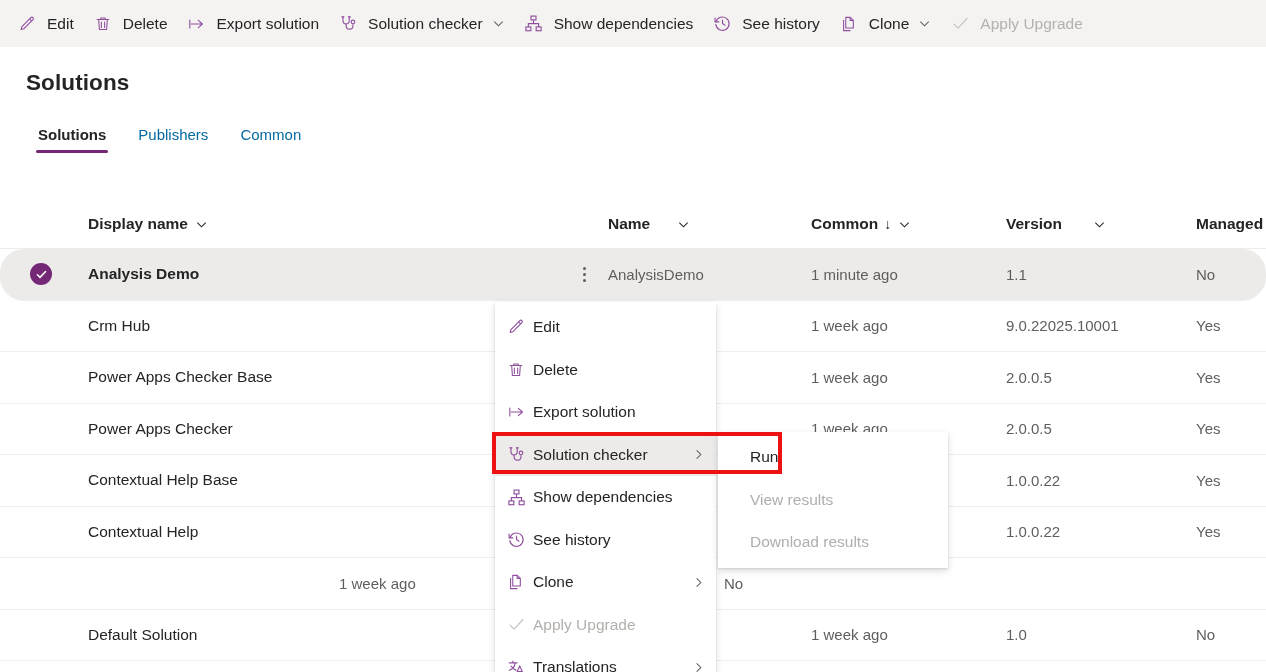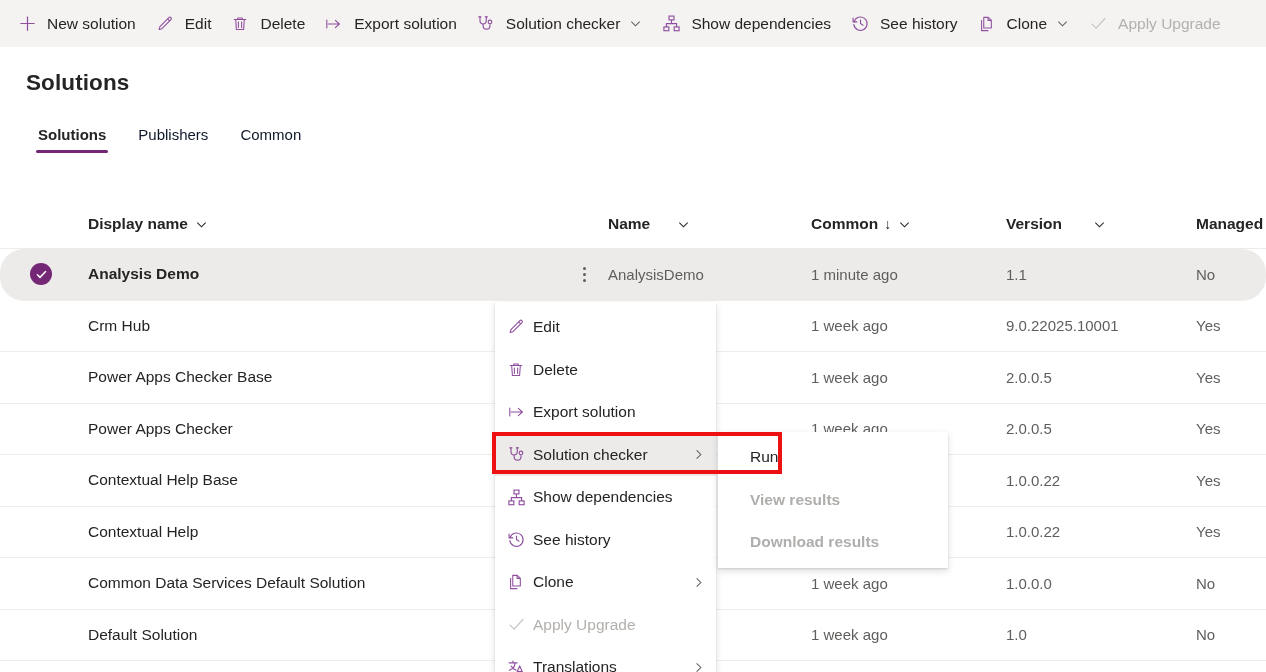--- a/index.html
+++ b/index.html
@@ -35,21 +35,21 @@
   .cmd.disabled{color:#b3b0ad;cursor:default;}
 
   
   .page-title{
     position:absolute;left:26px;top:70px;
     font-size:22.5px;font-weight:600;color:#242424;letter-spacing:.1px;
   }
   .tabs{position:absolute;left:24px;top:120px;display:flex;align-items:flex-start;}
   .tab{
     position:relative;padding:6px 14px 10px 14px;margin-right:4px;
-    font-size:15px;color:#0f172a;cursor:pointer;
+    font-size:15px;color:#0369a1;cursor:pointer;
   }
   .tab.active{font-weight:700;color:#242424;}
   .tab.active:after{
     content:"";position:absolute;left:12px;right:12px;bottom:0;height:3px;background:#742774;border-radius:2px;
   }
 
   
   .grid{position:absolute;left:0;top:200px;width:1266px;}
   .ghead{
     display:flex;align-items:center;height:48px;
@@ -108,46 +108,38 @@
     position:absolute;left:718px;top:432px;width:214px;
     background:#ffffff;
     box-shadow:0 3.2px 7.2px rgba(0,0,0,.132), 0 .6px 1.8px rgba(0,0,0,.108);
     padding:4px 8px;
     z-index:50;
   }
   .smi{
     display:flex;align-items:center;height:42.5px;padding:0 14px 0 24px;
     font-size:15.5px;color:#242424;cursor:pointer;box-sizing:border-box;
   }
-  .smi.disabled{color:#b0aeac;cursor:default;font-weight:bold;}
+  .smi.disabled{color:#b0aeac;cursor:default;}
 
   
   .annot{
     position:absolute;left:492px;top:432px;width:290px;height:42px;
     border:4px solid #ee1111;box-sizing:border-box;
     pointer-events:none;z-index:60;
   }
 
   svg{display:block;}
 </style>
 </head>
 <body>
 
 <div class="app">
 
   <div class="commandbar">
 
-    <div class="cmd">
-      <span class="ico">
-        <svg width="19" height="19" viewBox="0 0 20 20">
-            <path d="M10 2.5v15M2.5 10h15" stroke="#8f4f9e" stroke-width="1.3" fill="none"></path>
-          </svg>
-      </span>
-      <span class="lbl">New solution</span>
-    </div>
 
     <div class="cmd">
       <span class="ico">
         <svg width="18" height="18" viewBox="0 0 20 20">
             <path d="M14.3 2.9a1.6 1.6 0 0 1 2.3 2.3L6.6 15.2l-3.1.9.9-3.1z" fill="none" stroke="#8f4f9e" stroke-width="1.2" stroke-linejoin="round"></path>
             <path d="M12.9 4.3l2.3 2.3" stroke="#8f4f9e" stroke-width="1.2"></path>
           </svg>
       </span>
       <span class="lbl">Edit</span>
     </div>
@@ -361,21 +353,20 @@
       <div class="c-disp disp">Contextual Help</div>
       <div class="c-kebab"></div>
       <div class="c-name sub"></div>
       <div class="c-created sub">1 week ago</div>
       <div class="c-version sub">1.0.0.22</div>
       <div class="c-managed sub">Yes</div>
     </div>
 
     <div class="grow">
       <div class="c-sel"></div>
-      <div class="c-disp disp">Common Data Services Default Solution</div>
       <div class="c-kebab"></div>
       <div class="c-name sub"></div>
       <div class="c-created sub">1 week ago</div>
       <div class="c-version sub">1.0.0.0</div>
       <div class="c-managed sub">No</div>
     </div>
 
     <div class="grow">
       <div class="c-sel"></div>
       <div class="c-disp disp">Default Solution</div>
::::::::
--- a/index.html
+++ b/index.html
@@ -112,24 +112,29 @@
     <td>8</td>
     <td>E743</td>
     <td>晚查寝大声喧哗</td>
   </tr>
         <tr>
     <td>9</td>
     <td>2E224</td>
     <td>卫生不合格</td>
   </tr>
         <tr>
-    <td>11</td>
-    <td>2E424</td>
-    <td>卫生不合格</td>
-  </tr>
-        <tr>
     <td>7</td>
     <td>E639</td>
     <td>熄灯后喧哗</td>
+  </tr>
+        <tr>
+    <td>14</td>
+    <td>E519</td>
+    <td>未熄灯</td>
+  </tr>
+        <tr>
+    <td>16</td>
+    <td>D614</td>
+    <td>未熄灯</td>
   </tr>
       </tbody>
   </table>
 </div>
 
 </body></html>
::::::::
● Description of the task
Within the records, count the lines that include the word "managed". Answer with the number only.

● Answer to this task
2